A comienzos del 69 había llegado al SIC, un club con muy buenos jugadores que sin embargo en los últimos años flotaba en los últimos puestos de la tabla. Catamarca (le decían así, pero a él no le gustaba) sabía que el déficit del club de la zanja tenía que ver con la disciplina. Entendía que el cambio debían impulsarlo los referentes, y Arturo, el referente número uno del club, comprendió el mensaje. Por eso su reacción estuvo teñida por la sabiduría de los grandes, acatando humildemente la corrección que le hacía el entrenador. Si la figura máxima del club se subordinaba al nuevo proyecto, gran parte del camino ya estaba recorrido.

Así se gestó una de las grandes revoluciones de la historia del rugby argentino. La transformación que convirtió al SIC en un equipo exitoso y disciplinado.

Durante las siguientes cinco décadas el club de Boulogne ganó veintidós campeonatos y cuatro nacionales de clubes, respetando fielmente los valores del rugby.
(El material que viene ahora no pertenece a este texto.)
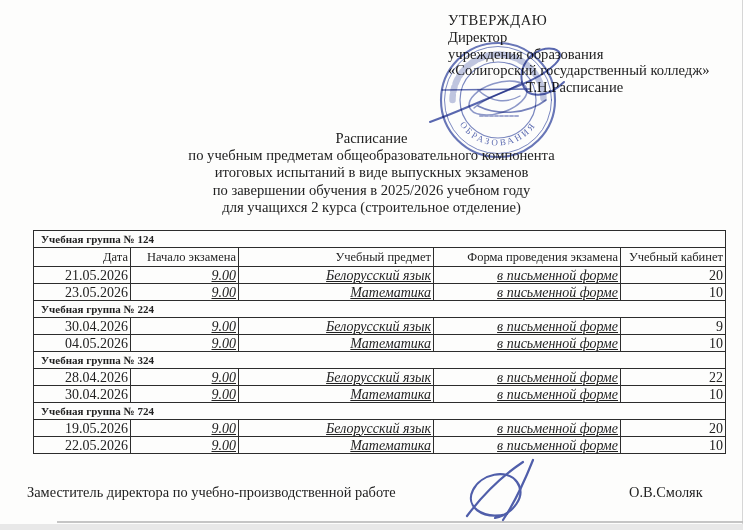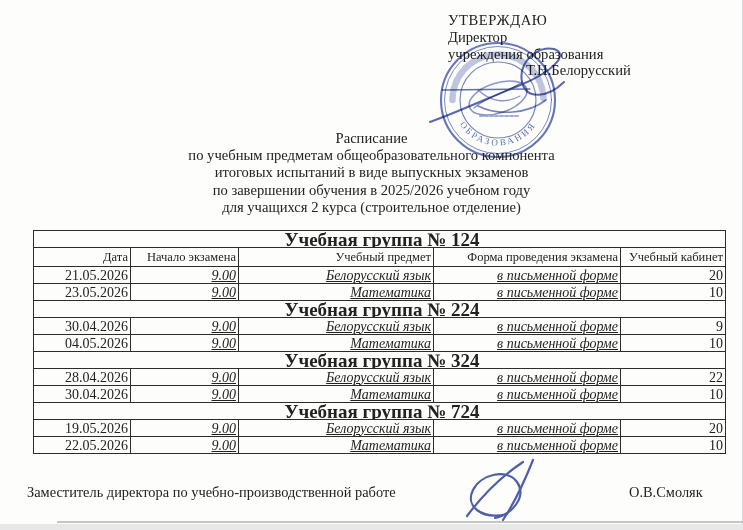--- a/index.html
+++ b/index.html
@@ -50,6 +50,7 @@
     <div class="affirm">УТВЕРЖДАЮ</div>
     <div>Директор</div>
     <div>учреждения образования</div>
+    <div>«Солигорский государственный колледж»</div>
     <div class="name-line">Т.Н.Белорусский</div>
   </div>
 

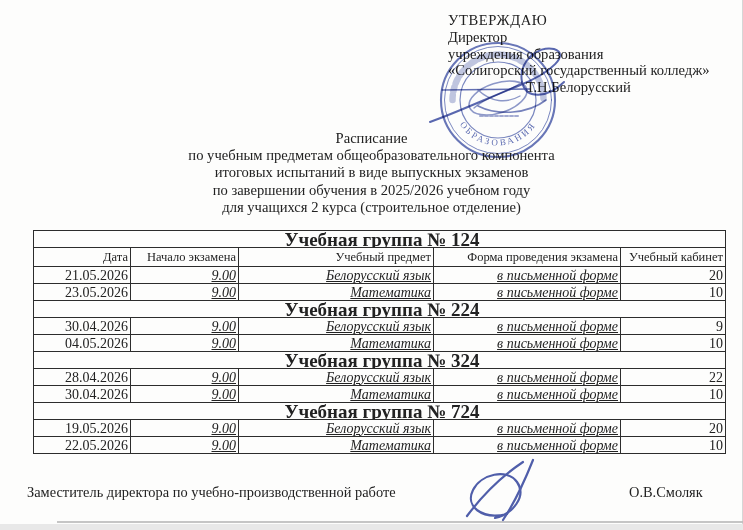--- a/index.html
+++ b/index.html
@@ -51,7 +51,7 @@
     <div>Директор</div>
     <div>учреждения образования</div>
     <div>«Солигорский государственный колледж»</div>
-    <div class="name-line">Т.Н.Белорусский</div>
+    <div class="name-line">Т.Н.Расписание</div>
   </div>
 
   <svg class="stamp" viewBox="0 0 124 124">

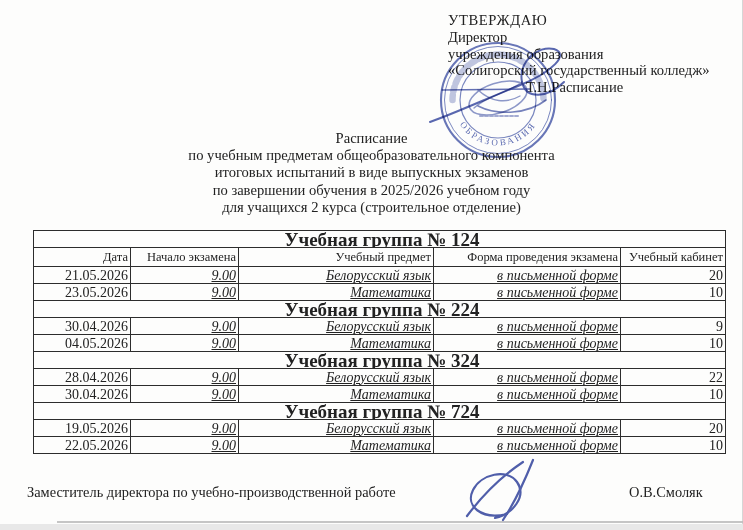--- a/index.html
+++ b/index.html
@@ -31,7 +31,7 @@
     font-size:14px;text-align:right;line-height:15px;
     overflow:hidden;white-space:nowrap;
   }
-  tr.t-group td{text-align:center;font-weight:bold;font-size:19px;padding-left:7px;}
+  tr.t-group td{text-align:left;font-weight:bold;font-size:11px;padding-left:7px;}
   tr.t-head td{font-size:12.5px;height:18px;}
   td.c-time,td.c-subj,td.c-form{font-style:italic;text-decoration:underline;}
Los principios fundamentales que en aquel verano del 69 comenzó a inculcarles el inolvidable Francisco Ocampo y que luego fueron seguidos por muchos otros ayudaron a construir la identidad del SIC hasta convertirlo en un club modelo.

Ocampo murió en 1970. La obra que inició fue continuada por su principal discípulo, Carlos “Veco” Villegas, por el Gringo Perasso y muchos más.

Arturo Rodríguez Jurado, el referente que corrigió su pase en aquel verano, se dio el gusto de ganar cinco campeonatos con su querido club, luego de haber peleado el descenso pocos años antes.

¿Y los chicos?

Los chicos eran dos amigos inseparables que en aquel verano del 69 no tenían más de once años. Se llamaban Rafael y Marcelo.

Diez años después ya eran Rafa (Madero) y el Tano (Loffreda). Ya eran Pumas. Y ya se habían convertido en dos de los eslabones más sólidos de la cadena de respeto al espíritu del juego que revolucionó al SIC y a todo el rugby argentino.